Isaac Wright: Yeah, and I think especially if you are in a situation where you have multiple income sources, multiple jobs, things along those lines, and I know Aaron, again, you and I see this together, but I think mostly you want to make sure that you do, if again, if you’re getting a large amount of money back or you owe a large amount of money, you should revise your W-4, which would be your withholdings off of the income coming in. Now, that can also by the way, if you do that correctly, that may eliminate the estimated payments.
Again, please know that this is a moving target every year I would almost say. But these are just true items that we have found to be, again, general in nature, but specific enough to say, “Hey, these are things to consider.” Again, if you have any concerns about paying estimated tax payments, Aaron, any of us are here to help you. We can reach out and send you a copy of our Estimated Tax Workflow, which is a really nice checklist in a way of being able to know when and how to maybe avoid paying those estimated taxes.
You know, Aaron, outside of the world of estimated taxes, just taxes in general. You know, we’re, we’re probably at a 0.2 where I would say, you know, as we go into 2023, people just need to be familiar with the amount of money they can put into a retirement account, their 401(k)s. I said this on our last program, but interest rates have gone up so much. Does it make sense to reconsider, or especially if you have high interest debt, paying some of that debt down versus putting so much into your retirement accounts? 12 months ago, interest rates were at 1% and now you see where they’re at today. So again, that all factors in it.
Aaron Reed: It does, absolutely. And, and also something to think about in a year like we’re having so far, if you’ve been holding non-qualified stocks or non-qualified investments, possibly could harvest a loss this year. I know that doesn’t necessarily sound like something that traditionally you want to do, but sometimes it may make sense to sell a security at a time like this and reposition it or diversify it a little bit more. It may be an opportunity to get out of a position that you otherwise would’ve had to pay a huge gain.

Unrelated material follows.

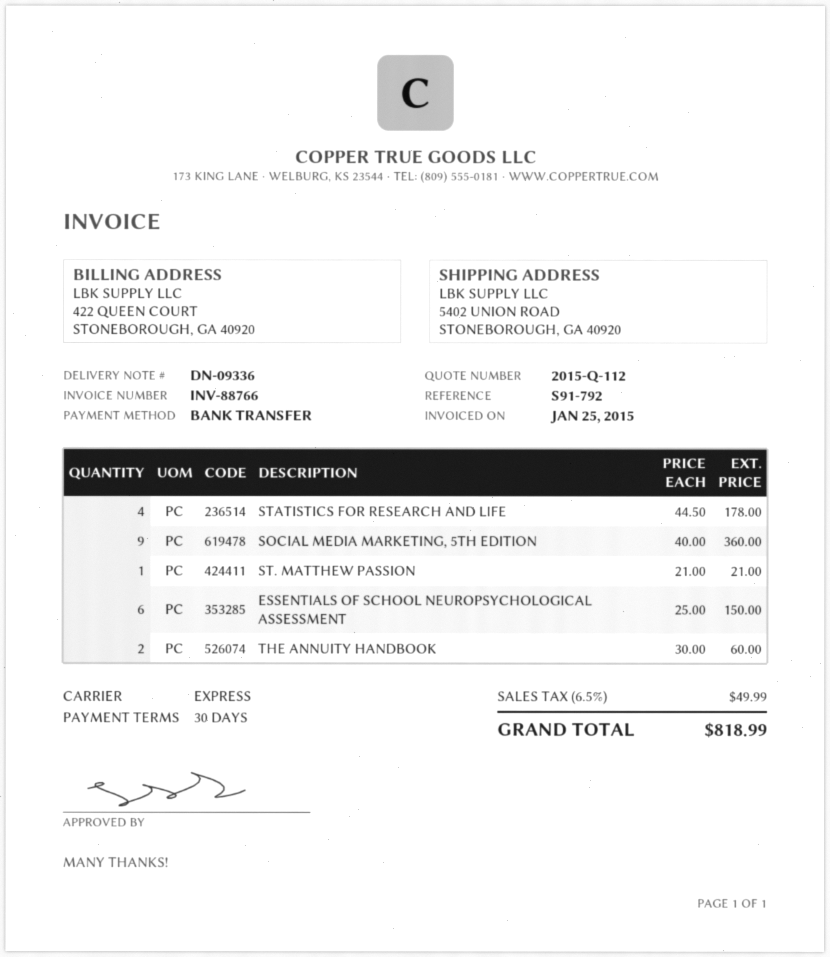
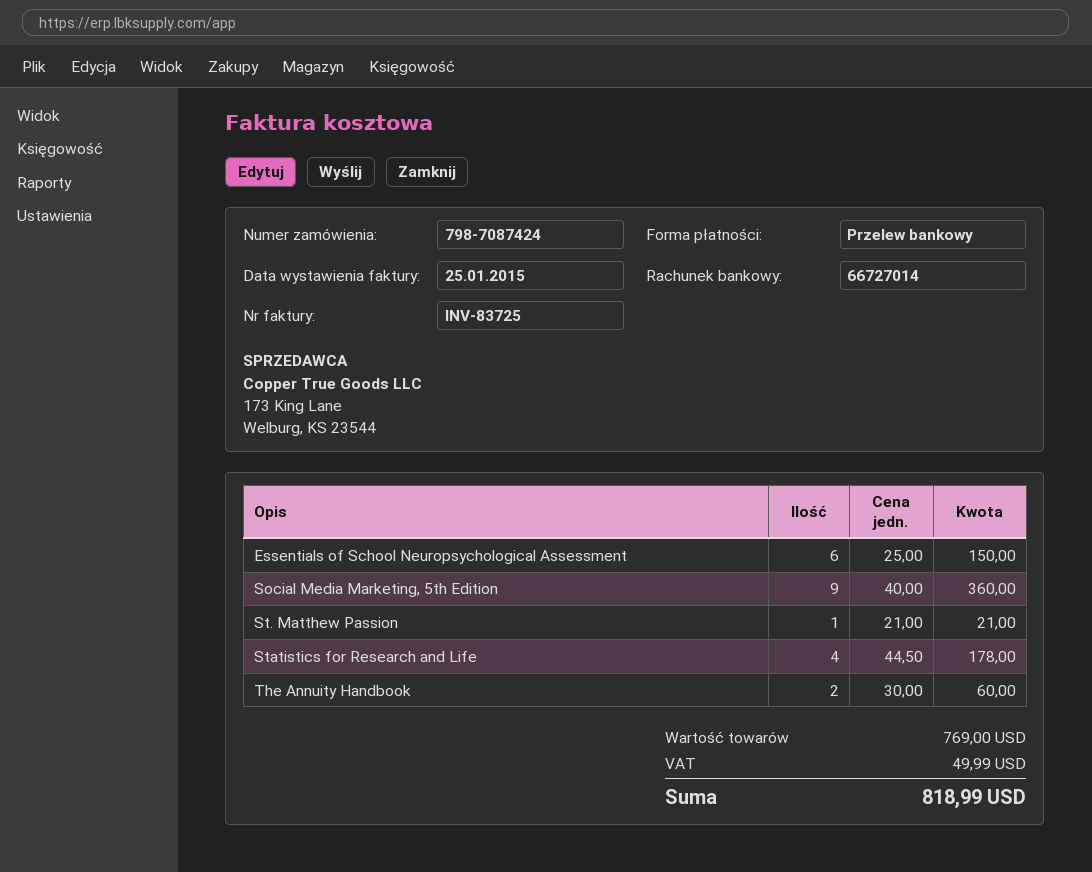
invoice number: INV-88766 -> INV-83725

Isaac Wright: Yeah. So, listen, I know we’re throwing a little bit of extra at you here at the end of the program, but hopefully over the course of this year and last year and just in general, that Wright Money Tips has been something that’s been nice to listen to for a 10, 12, 15-minute ride to and from. But just know we’re always here to help. And from Aaron and I, we want to thank you for watching, listening and viewing Wright Money Tips. And until next time, we’ll talk soon.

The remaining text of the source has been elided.